Reputation: 105
I have an array of bytes representing a utf-8 encoded string. I want to decode these bytes back into the string in Pyton2. I am relying on Python2 for my overall program, so I can not switch to Python3.
array = [67, 97, 102, **-61, -87**, 32, 70, 108, 111, 114, 97]
-> Café Flora
Since every character in the string I want is not necessarily represented by exactly 1 byte in the array, I can not use a solution like:
"".join(map(chr, array))
I tried to create a function that would step through the array, and whenever it encounters a number not in the range 0-127 (ASCII), create a new 16 bit int, shift the current bits over 8 to the left, and then add the following byte using a bitwise OR. Finally it would use unichr() to decode it.
result = []
for i in range(len(byte_array)):
x = byte_array[i]
if x < 0:
b16 = x & 0xFFFF # 16 bit
b16 = b16 << 8
b16 = b16 | byte_array[i+1]
result.append(unichr(m16))
else:
result.append(chr(x))
return "".join(result)
However, this was unsuccessful.
The following article explains the issue very well, and includes a nodeJS solution:
http://ixti.net/development/node.js/2011/10/26/get-utf-8-string-from-array-of-bytes-in-node-js.html
Upvotes: 5
Views: 8649
Reputation: 110311
You have to have in mind that a "string" in Python2 is not proper text, just a sequence of bytes in memory, which happens to map to characters when you "print" them - if the mapping of the intend characters in the byte sequence matches the one in the terminal, you will see properly formatted text.

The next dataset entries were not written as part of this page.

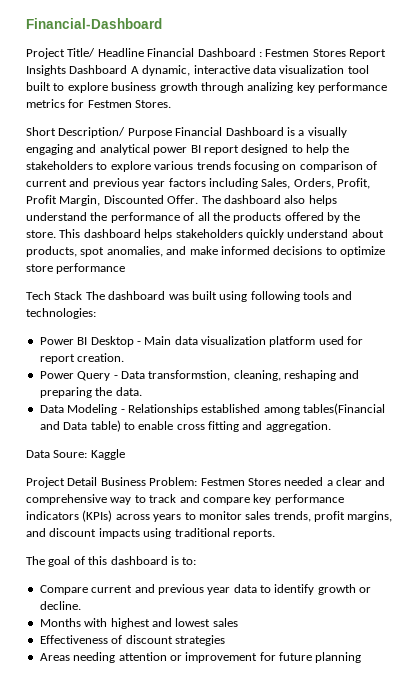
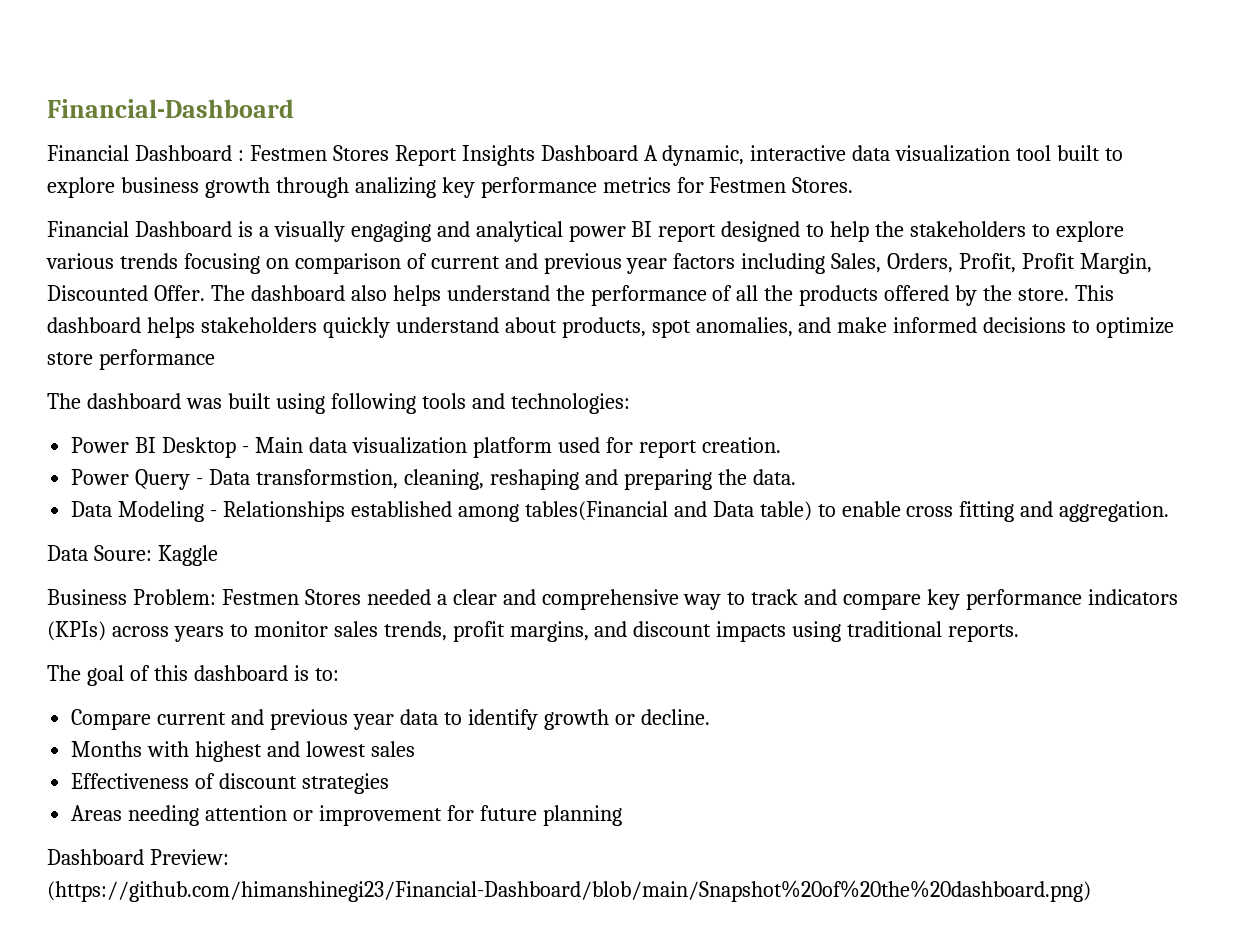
- Project Title/ Headline Financial Dashboard : Festmen Stores Report Insights Dashboard A dynamic, interactive data visualization tool built to explore business growth through analizing key performance metrics for Festmen Stores.
+ Financial Dashboard : Festmen Stores Report Insights Dashboard A dynamic, interactive data visualization tool built to explore business growth through analizing key performance metrics for Festmen Stores.
- Short Description/ Purpose Financial Dashboard is a visually engaging and analytical power BI report designed to help the stakeholders to explore various trends focusing on comparison of current and previous year factors including Sales, Orders, Profit, Profit Margin, Discounted Offer.
+ Financial Dashboard is a visually engaging and analytical power BI report designed to help the stakeholders to explore various trends focusing on comparison of current and previous year factors including Sales, Orders, Profit, Profit Margin, Discounted Offer.
- Tech Stack The dashboard was built using following tools and technologies:
+ The dashboard was built using following tools and technologies:
- Project Detail Business Problem: Festmen Stores needed a clear and comprehensive way to track and compare key performance indicators (KPIs) across years to monitor sales trends, profit margins, and discount impacts using traditional reports.
+ Business Problem: Festmen Stores needed a clear and comprehensive way to track and compare key performance indicators (KPIs) across years to monitor sales trends, profit margins, and discount impacts using traditional reports.
+ Dashboard Preview: (https://github.com/himanshinegi23/Financial-Dashboard/blob/main/Snapshot%20of%20the%20dashboard.png)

If your terminal is not UTF-8, even if you get the proper byte-strign in memory, just printing it would show you the wrong results. That is why the extra "decode" step is needed at the end of the expression.
text = b''.join(chr(i if i > 0 else 256 + i) for i in array).decode('utf-8')
As your source encoded the numbers between 128 and 255 as negative numbers, we have the inline "if" operator to renormalize the value before calling "chr".
Just to be clear - you say "Since every character in the string I want is not necessarily represented by exactly 1 byte in the array," - So - what takes care of that if you use Python2.x strings, is the terminal anyway. If you want to deal with proper tet, after joining your numbers to a proper (byte) string, is to use the "decode" method - this is the part that will know about UTF-8 multi-byte encoded characters and give you back a (text) string object (an 'unicode' object in Python 2) - that will treat each character as an entity.
Upvotes: 1
Reputation: 281262
Use the little-used array
module to convert your input to a bytestring and then decode
it with the UTF-8 codec:
import array
decoded = array.array('b', your_input).tostring().decode('utf-8')
Upvotes: 3
Reputation: 113998
you can use struct.pack
for this
>>> a = [67, 97, 102, -61, -87, 32, 70, 108, 111, 114, 97]
>>> struct.pack("b"*len(a),*a)
'Caf\xc3\xa9 Flora'
>>> print struct.pack("b"*len(a),*a).decode('utf8')
Café Flora
Upvotes: 2